It was in the mid-1970s and I was subbing for the regular correspondent who was on home leave for two weeks. Beirut, Lebanon, was chaotic at the time with the Maronite Christians and the Muslim Left refugee Palestinians fighting for control of the government.
There were daily car bombings on the main street which separated the two (and probably more) sides and I would file a story about each. They were so frequent and so much alike that I had a fixed format so that all I had to do was change the dates and numbers of dead.
On Christmas Eve, all was quiet so I took the regular man’s car, an aging Mercedes 180, and took the coastal road south, turning off for one of the beaches.
Nobody around so I went through a small village to the Mediterranean coast, walked a while and came to the remains of a fortress-like building, probably left from the days of the Roman Empire.
I sat down on the sand out of the northern winds, watched the waves and dug my hands into the sand. I felt something metallic and dug it out. It was an ancient Roman coin, worn so the profile of someone on the one side was blurred, but the eagle symbol of Rome was on the obverse.
No way to tell it was an actual Roman coin or one of the thousands of counterfeits common around that part of the world.
I pocketed the coin and walked back through the village, and at the end saw someone sitting in a doorway with books piled before him and candles burning. I stopped and asked him in college French if he was an American, as I surmised from the U.S. Army field jacket was wearing. Yep, from Queens, Long Island.
“What’s with the books?” I asked. I could see one was a Christian Bible, another had Chinese characters on the cover, another was labeled with Arabic symbols.
“Christmas Eve, right?” he said. I agreed. And he said, “You know all around the world people are celebrating Christmas. But nobody’s doing anything about Shinto or Islam or Buddhism or any other religions, so I’m making a little homage to all of them. That way they won’t get their noses out of joint.”
“A noble idea,” I said.
He gestured at my feet and said, “Get those pants shortened. I know, I used to be a tailor at Brooks Brothers.”
I thanked him, shook hands and left him with his candles and holy books.
Driving back to Beirut I turned on the Becker radio and accidentally got a station broadcasting Christmas music, “O, Come All Ye Faithful.” I sang along with the music, forgot the tenor part I used to sing but just followed the melody.
Caught the flight back to Italy that night and got home late in the morning. I could hear the church bells ringing at midnight as I got home.
Another one …
My wife and I were living in a small fishing village on the outskirts of Naples, Italy. I was a “foreign correspondent,” a title I disliked but they paid me. So I wrote a story about a priest at a small church nearby, about how the priest there took care of the local fishermen but had no funds this holiday season. The story got good play and money flowed into the priest. He thanked me and on Christmas gave me an aging oil painting of Joseph and the Christ child. Joseph also was holding a long tree branch, which was growing fresh leaves.
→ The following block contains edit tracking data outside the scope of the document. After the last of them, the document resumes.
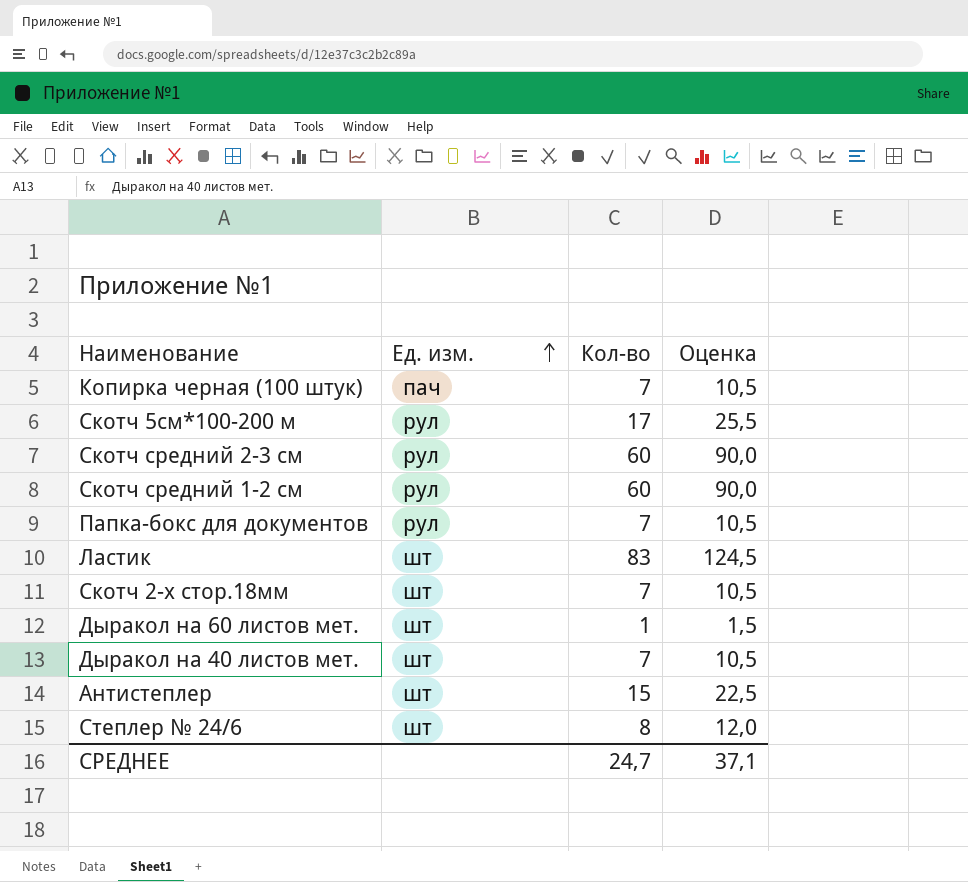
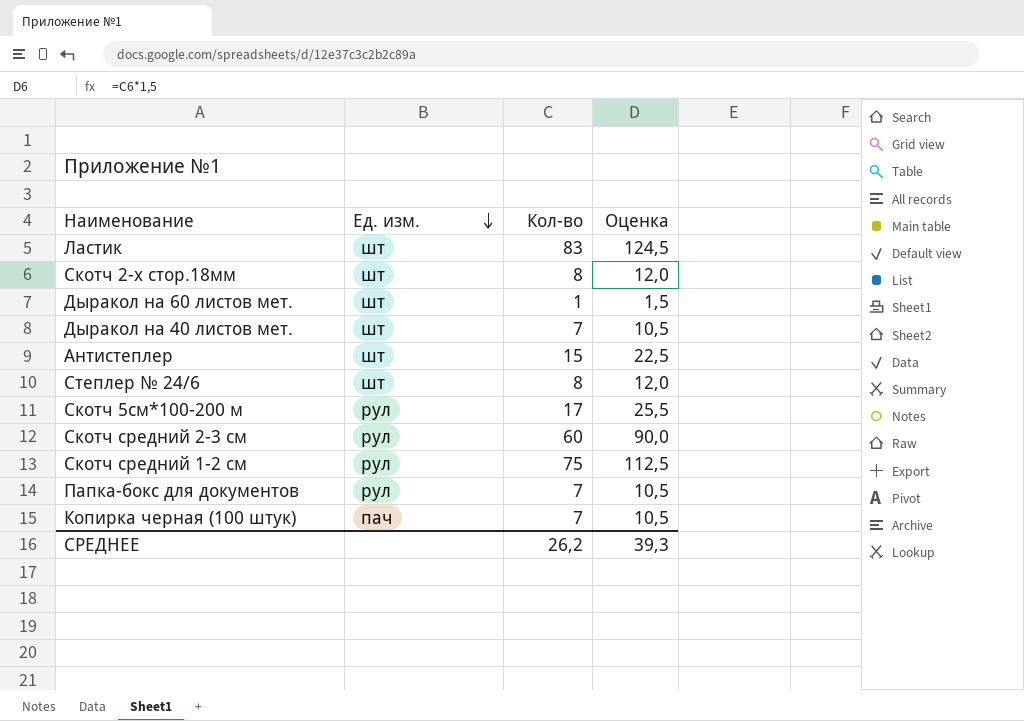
row order: Ед. изм. ascending -> Ед. изм. descending
Скотч 2-х стор.18мм | Кол-во: 7 -> 8
Скотч 2-х стор.18мм | Оценка: 10,5 -> 12,0
Скотч средний 1-2 см | Кол-во: 60 -> 75
Скотч средний 1-2 см | Оценка: 90,0 -> 112,5
СРЕДНЕЕ | Кол-во: 24,7 -> 26,2
СРЕДНЕЕ | Оценка: 37,1 -> 39,3

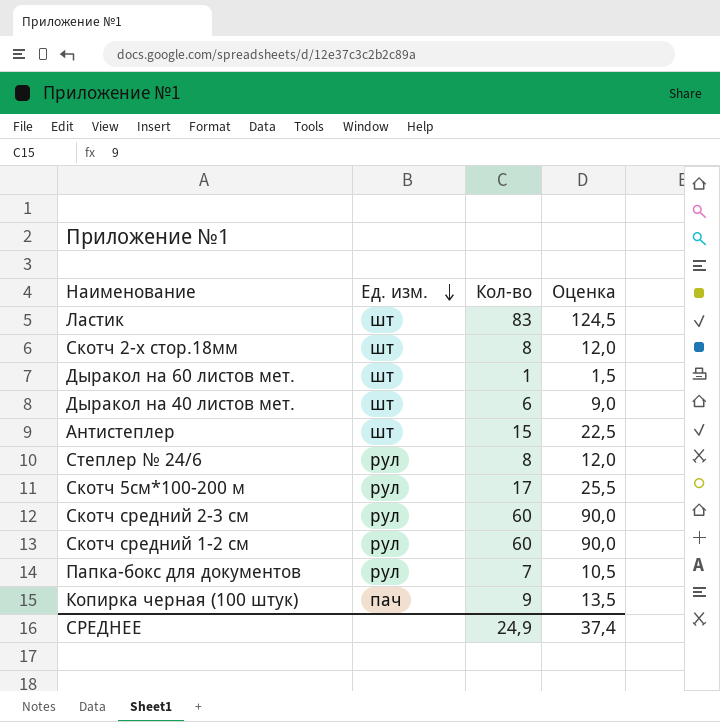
Дыракол на 40 листов мет. | Кол-во: 7 -> 6
Дыракол на 40 листов мет. | Оценка: 10,5 -> 9,0
Степлер № 24/6 | Ед. изм.: шт -> рул
Скотч средний 1-2 см | Кол-во: 75 -> 60
Скотч средний 1-2 см | Оценка: 112,5 -> 90,0
Копирка черная (100 штук) | Кол-во: 7 -> 9
Копирка черная (100 штук) | Оценка: 10,5 -> 13,5
СРЕДНЕЕ | Кол-во: 26,2 -> 24,9
СРЕДНЕЕ | Оценка: 39,3 -> 37,4

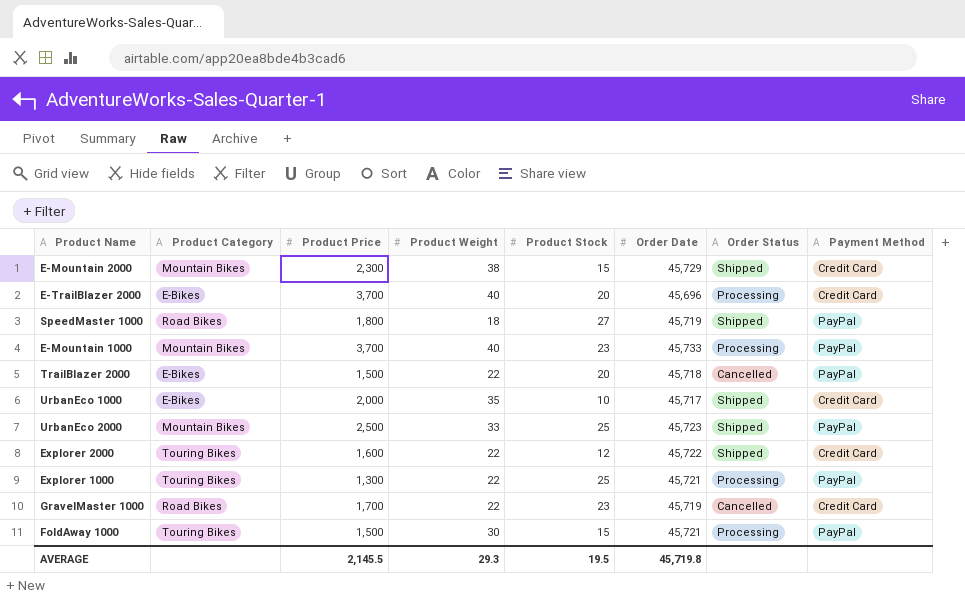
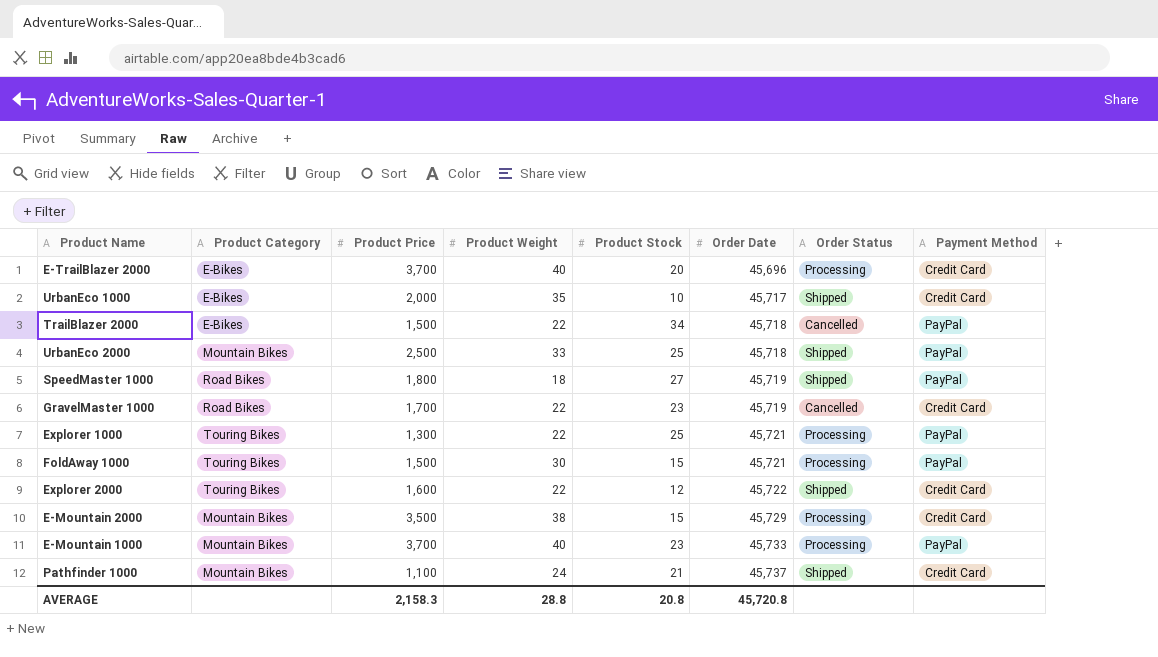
row order: none -> Order Date ascending
TrailBlazer 2000 | Product Stock: 20 -> 34
UrbanEco 2000 | Order Date: 45,723 -> 45,718
E-Mountain 2000 | Product Price: 2,300 -> 3,500
E-Mountain 2000 | Order Status: Shipped -> Processing
row Pathfinder 1000: none -> Mountain Bikes | 1,100 | 24 | 21 | 45,737 | Shipped | Credit Card
AVERAGE | Product Price: 2,145.5 -> 2,158.3
AVERAGE | Product Weight: 29.3 -> 28.8
AVERAGE | Product Stock: 19.5 -> 20.8
AVERAGE | Order Date: 45,719.8 -> 45,720.8

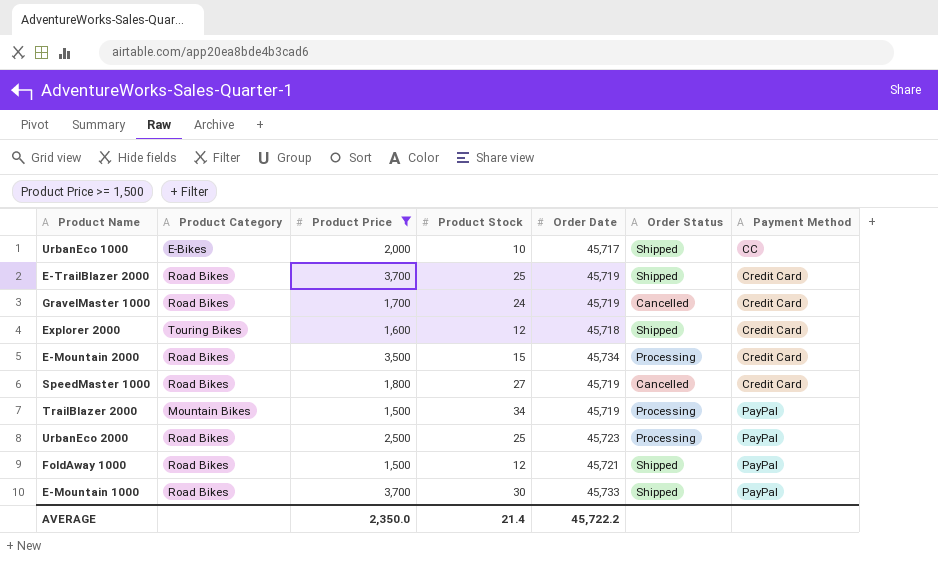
filter: none -> Product Price >= 1,500
row order: Order Date ascending -> Payment Method ascending
column Product Weight | position: 4 -> none
UrbanEco 1000 | Payment Method: Credit Card -> CC
E-TrailBlazer 2000 | Product Category: E-Bikes -> Road Bikes
E-TrailBlazer 2000 | Product Stock: 20 -> 25
E-TrailBlazer 2000 | Order Date: 45,696 -> 45,719
E-TrailBlazer 2000 | Order Status: Processing -> Shipped
GravelMaster 1000 | Product Stock: 23 -> 24
Explorer 2000 | Order Date: 45,722 -> 45,718
E-Mountain 2000 | Product Category: Mountain Bikes -> Road Bikes
E-Mountain 2000 | Order Date: 45,729 -> 45,734
SpeedMaster 1000 | Order Status: Shipped -> Cancelled
SpeedMaster 1000 | Payment Method: PayPal -> Credit Card
TrailBlazer 2000 | Product Category: E-Bikes -> Mountain Bikes
TrailBlazer 2000 | Order Date: 45,718 -> 45,719
TrailBlazer 2000 | Order Status: Cancelled -> Processing
UrbanEco 2000 | Product Category: Mountain Bikes -> Road Bikes
UrbanEco 2000 | Order Date: 45,718 -> 45,723
UrbanEco 2000 | Order Status: Shipped -> Processing
FoldAway 1000 | Product Category: Touring Bikes -> Road Bikes
FoldAway 1000 | Product Stock: 15 -> 12
FoldAway 1000 | Order Status: Processing -> Shipped
E-Mountain 1000 | Product Category: Mountain Bikes -> Road Bikes
E-Mountain 1000 | Product Stock: 23 -> 30
E-Mountain 1000 | Order Status: Processing -> Shipped
AVERAGE | Product Price: 2,158.3 -> 2,350.0
AVERAGE | Product Stock: 20.8 -> 21.4
AVERAGE | Order Date: 45,720.8 -> 45,722.2

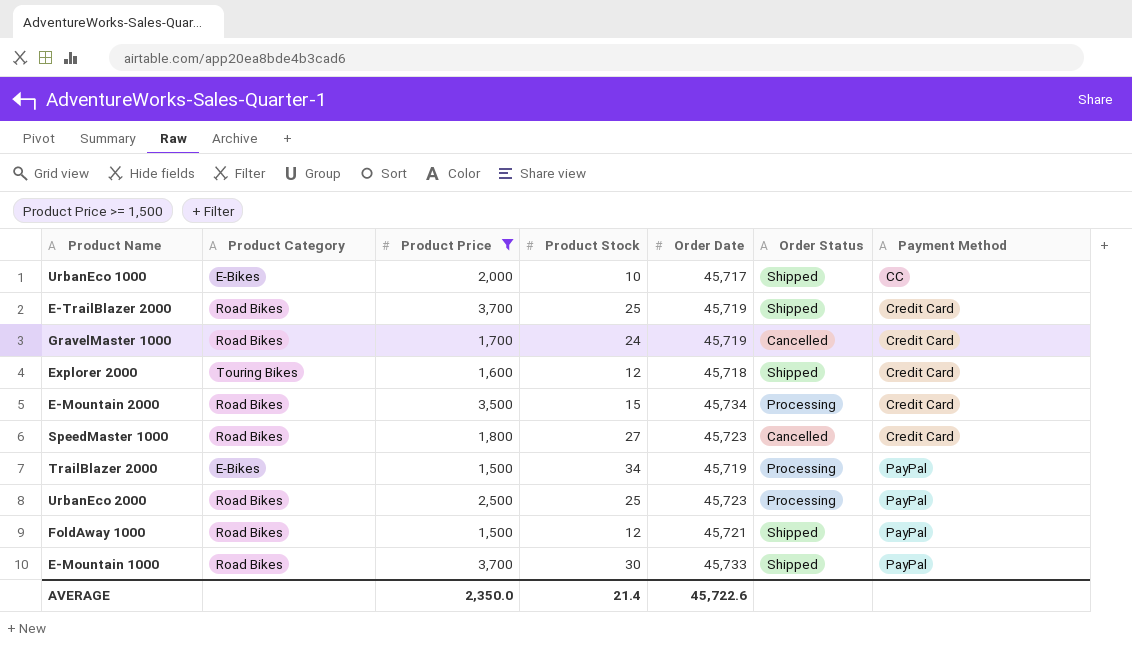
SpeedMaster 1000 | Order Date: 45,719 -> 45,723
TrailBlazer 2000 | Product Category: Mountain Bikes -> E-Bikes
AVERAGE | Order Date: 45,722.2 -> 45,722.6

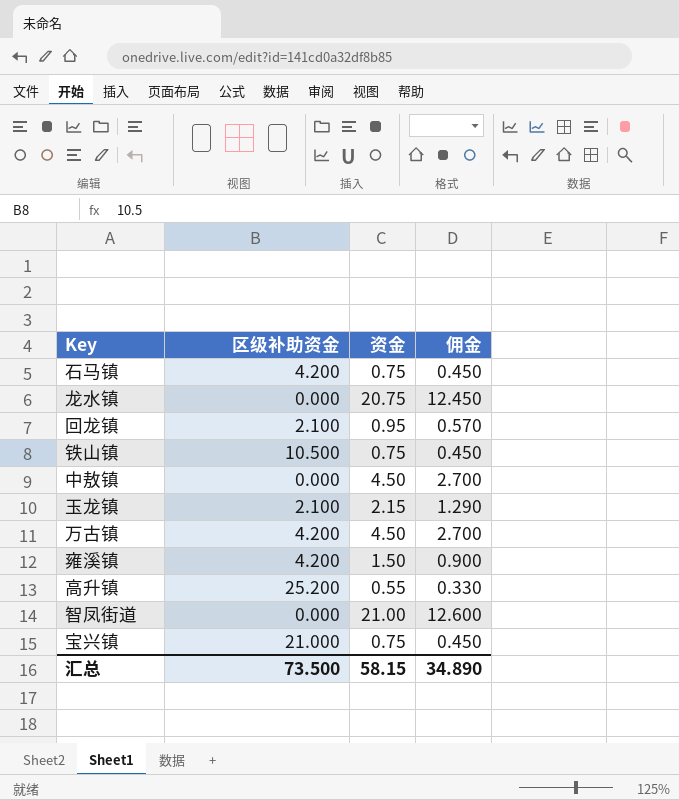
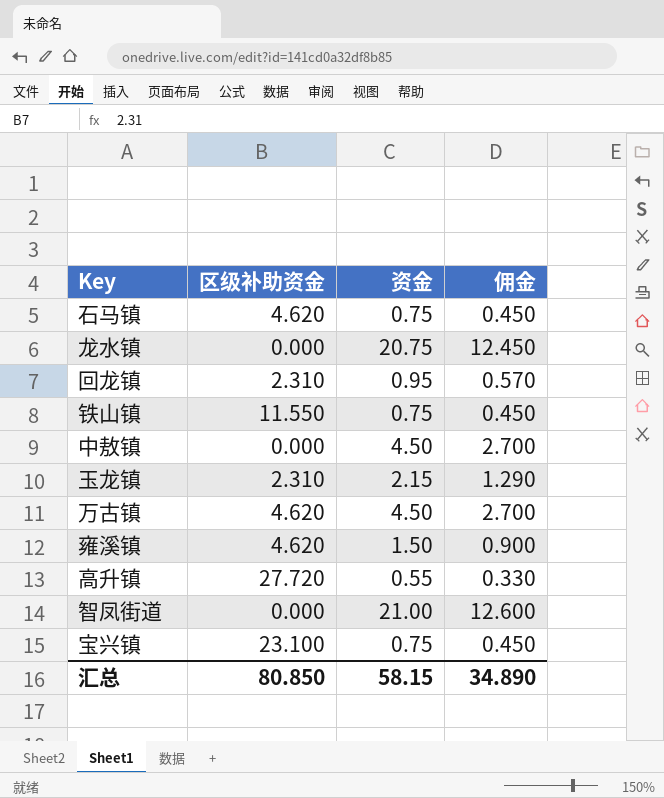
石马镇 | 区级补助资金: 4.200 -> 4.620
回龙镇 | 区级补助资金: 2.100 -> 2.310
铁山镇 | 区级补助资金: 10.500 -> 11.550
玉龙镇 | 区级补助资金: 2.100 -> 2.310
万古镇 | 区级补助资金: 4.200 -> 4.620
雍溪镇 | 区级补助资金: 4.200 -> 4.620
高升镇 | 区级补助资金: 25.200 -> 27.720
宝兴镇 | 区级补助资金: 21.000 -> 23.100
汇总 | 区级补助资金: 73.500 -> 80.850

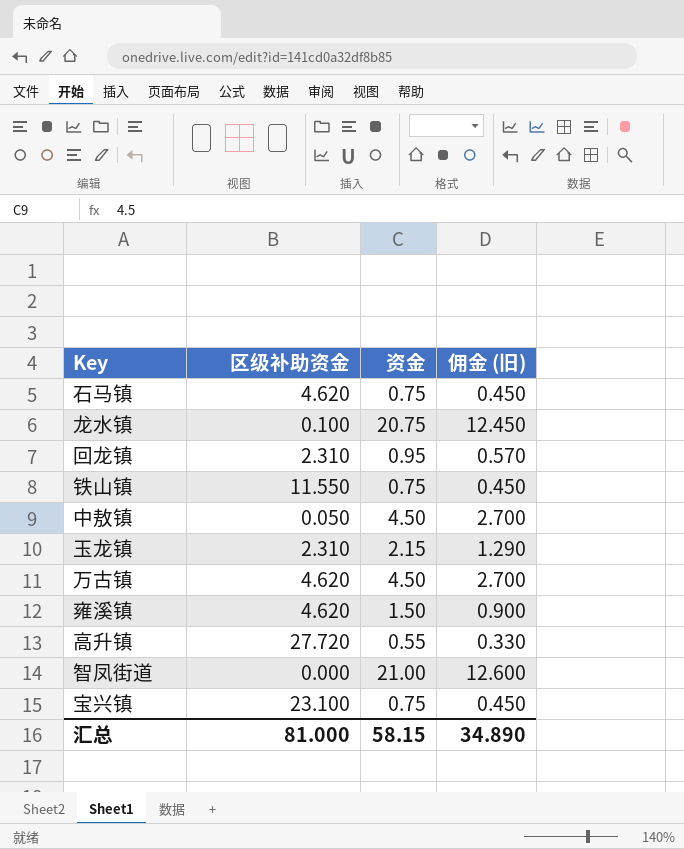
column name: 佣金 -> 佣金 (旧)
龙水镇 | 区级补助资金: 0.000 -> 0.100
中敖镇 | 区级补助资金: 0.000 -> 0.050
汇总 | 区级补助资金: 80.850 -> 81.000

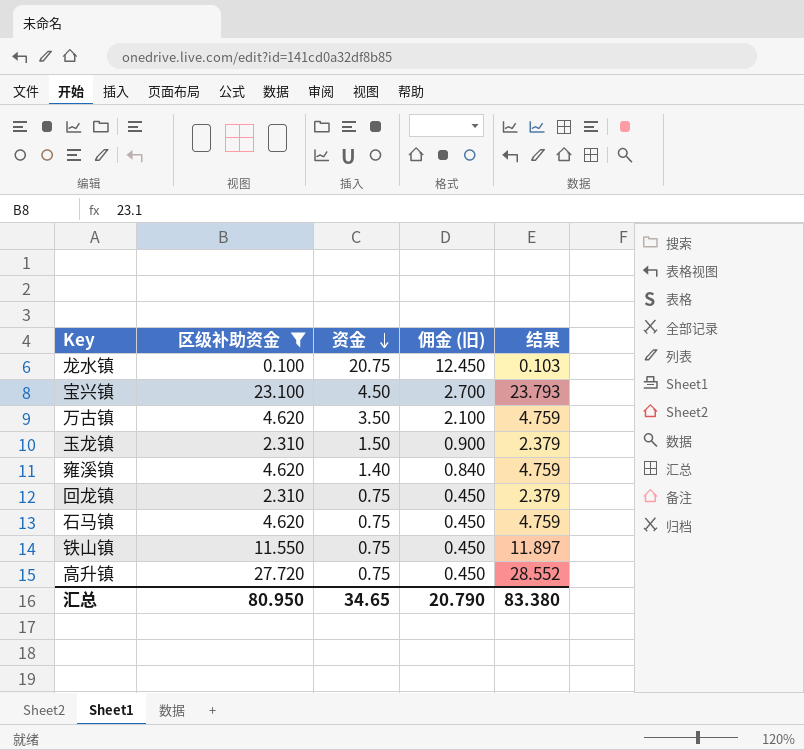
filter: none -> 区级补助资金 >= 0.100
row order: none -> 资金 descending
column 结果 | formula: none -> [区级补助资金] * 1.03
宝兴镇 | 资金: 0.75 -> 4.50
宝兴镇 | 佣金 (旧): 0.450 -> 2.700
万古镇 | 资金: 4.50 -> 3.50
万古镇 | 佣金 (旧): 2.700 -> 2.100
玉龙镇 | 资金: 2.15 -> 1.50
玉龙镇 | 佣金 (旧): 1.290 -> 0.900
雍溪镇 | 资金: 1.50 -> 1.40
雍溪镇 | 佣金 (旧): 0.900 -> 0.840
回龙镇 | 资金: 0.95 -> 0.75
回龙镇 | 佣金 (旧): 0.570 -> 0.450
高升镇 | 资金: 0.55 -> 0.75
高升镇 | 佣金 (旧): 0.330 -> 0.450
汇总 | 区级补助资金: 81.000 -> 80.950
汇总 | 资金: 58.15 -> 34.65
汇总 | 佣金 (旧): 34.890 -> 20.790

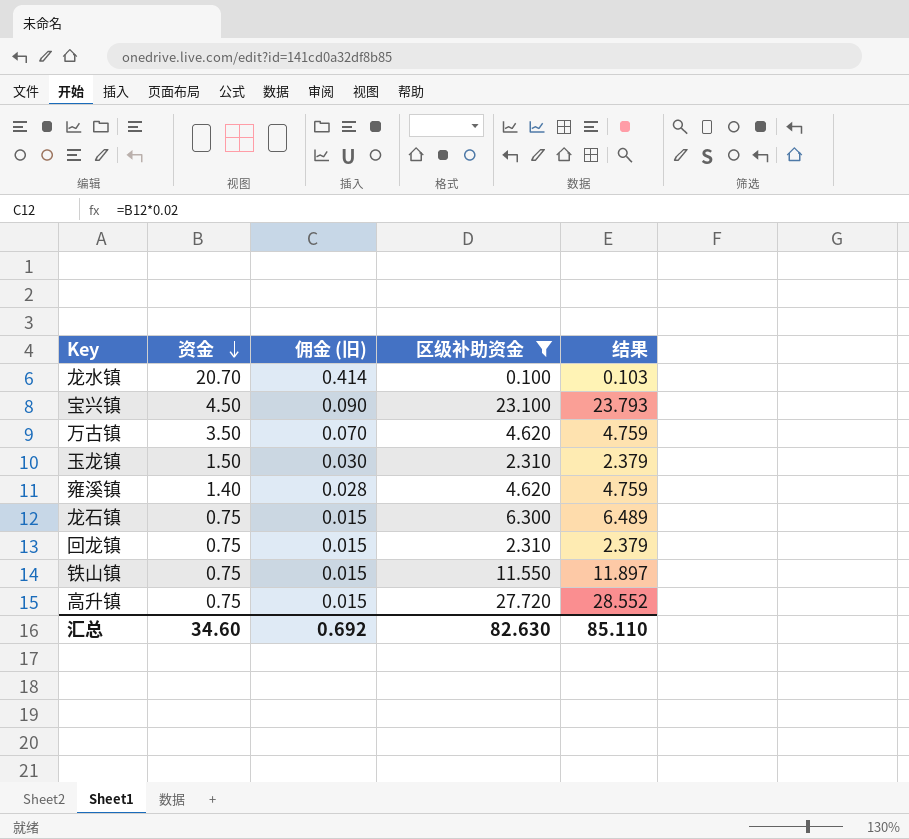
column 佣金 (旧) | formula: [资金] * 0.6 -> [资金] * 0.02
column 区级补助资金 | position: 2 -> 4
row 石马镇: 4.620 | 0.75 | 0.450 | 4.759 -> none
龙水镇 | 资金: 20.75 -> 20.70
row 龙石镇: none -> 0.75 | 0.015 | 6.300 | 6.489
汇总 | 资金: 34.65 -> 34.60
汇总 | 佣金 (旧): 20.790 -> 0.692
汇总 | 区级补助资金: 80.950 -> 82.630
汇总 | 结果: 83.380 -> 85.110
Nice picture and it convinced me that sometimes when you wrote copy it would mean something somewhere to somebody.
And one more …
I was skiing at Shiga Kogen in Japan (later an Olympic site) on a holiday weekend with some journalists and U.S. military friends. We stayed at the Gurendo Hutte (Greenland, that is) and New Year’s eve we skied and then used the ofuro or Japanese hot bath before gathering for a sukiyaki (pronounced “skiyaki”) dinner in a small room. Must have been six or eight of us drinking beer and stoking charcoal in the kusatsu. After a bit the big American got up and said he wasn’t feeling well, and promptly fell backward through the thin paper and wood sliding door.
I got a terrific headache and was retching. The carbon monoxide from the smoldering charcoal has sickened us all.
But next morning we still got and went skiing. And there was the time we went hunting for mushrooms in the walled outside Munich on Christmas, but that’s long story...
Sam Bauman writes about senior issues for the Nevada Appeal.